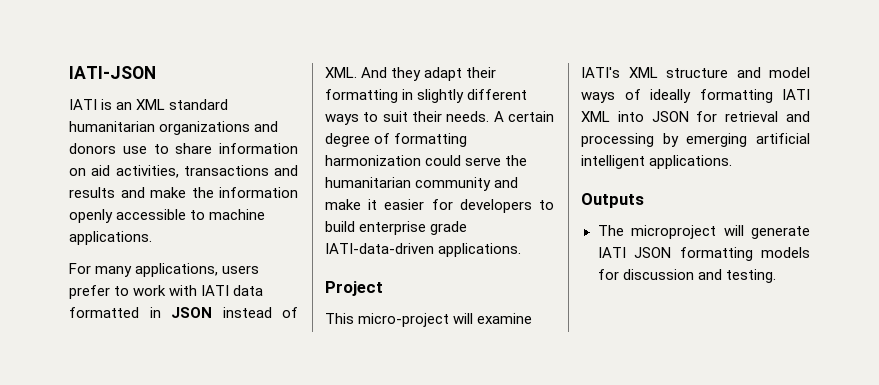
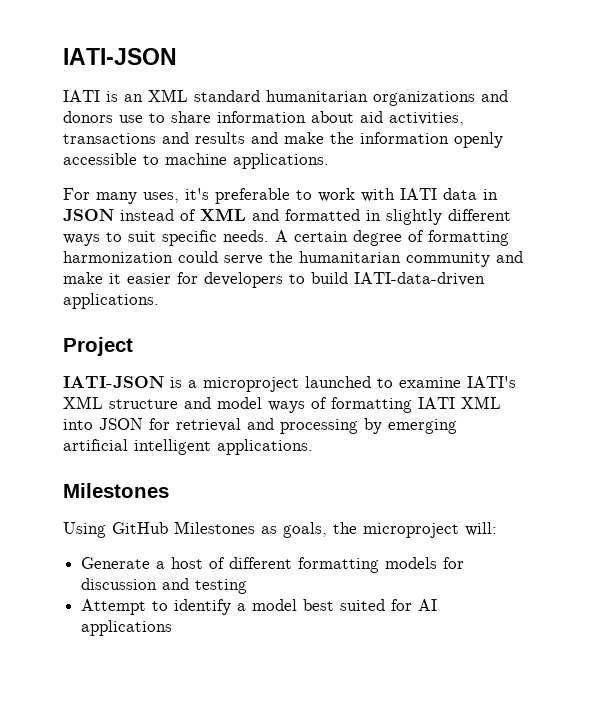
[69,168,86,176] on -> [311,111,354,123] about
[135,263,260,277] [69,285,110,299] applications, users prefer -> [143,188,290,204] uses, it's preferable
[69,307,139,318] formatted -> (477, 194) none
[325,67,497,81] [325,89,398,103] XML. And they adapt their formatting -> [200,208,360,221] XML and formatted
[412,111,442,122] their -> [162,230,217,246] specific
[359,221,468,235] enterprise grade -> (348, 278) none
[325,313,474,327] This micro-project will -> [63,376,393,392] IATI-JSON is a microproject launched to
[650,89,691,103] ideally -> (327, 403) none
[581,193,644,208] [597,225,810,239] [597,247,671,258] Outputs // The microproject will generate IATI JSON -> [63,483,169,498] [63,521,497,538] [81,557,293,569] Milestones // Using GitHub Milestones as goals, the microproject will: // Generate a host of different
[725,269,776,283] testing. -> [195,579,248,594] [81,599,438,615] [81,620,173,636] testing // Attempt to identify a model best suited for AI applications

- To do -
Transcribe the entries above verbatim, omitting their pictures.

- Finished exercise -
[69,168,86,176] on -> [311,111,354,123] about
[135,263,260,277] [69,285,110,299] applications, users prefer -> [143,188,290,204] uses, it's preferable
[69,307,139,318] formatted -> (477, 194) none
[325,67,497,81] [325,89,398,103] XML. And they adapt their formatting -> [200,208,360,221] XML and formatted
[412,111,442,122] their -> [162,230,217,246] specific
[359,221,468,235] enterprise grade -> (348, 278) none
[325,313,474,327] This micro-project will -> [63,376,393,392] IATI-JSON is a microproject launched to
[650,89,691,103] ideally -> (327, 403) none
[581,193,644,208] [597,225,810,239] [597,247,671,258] Outputs // The microproject will generate IATI JSON -> [63,483,169,498] [63,521,497,538] [81,557,293,569] Milestones // Using GitHub Milestones as goals, the microproject will: // Generate a host of different
[725,269,776,283] testing. -> [195,579,248,594] [81,599,438,615] [81,620,173,636] testing // Attempt to identify a model best suited for AI applications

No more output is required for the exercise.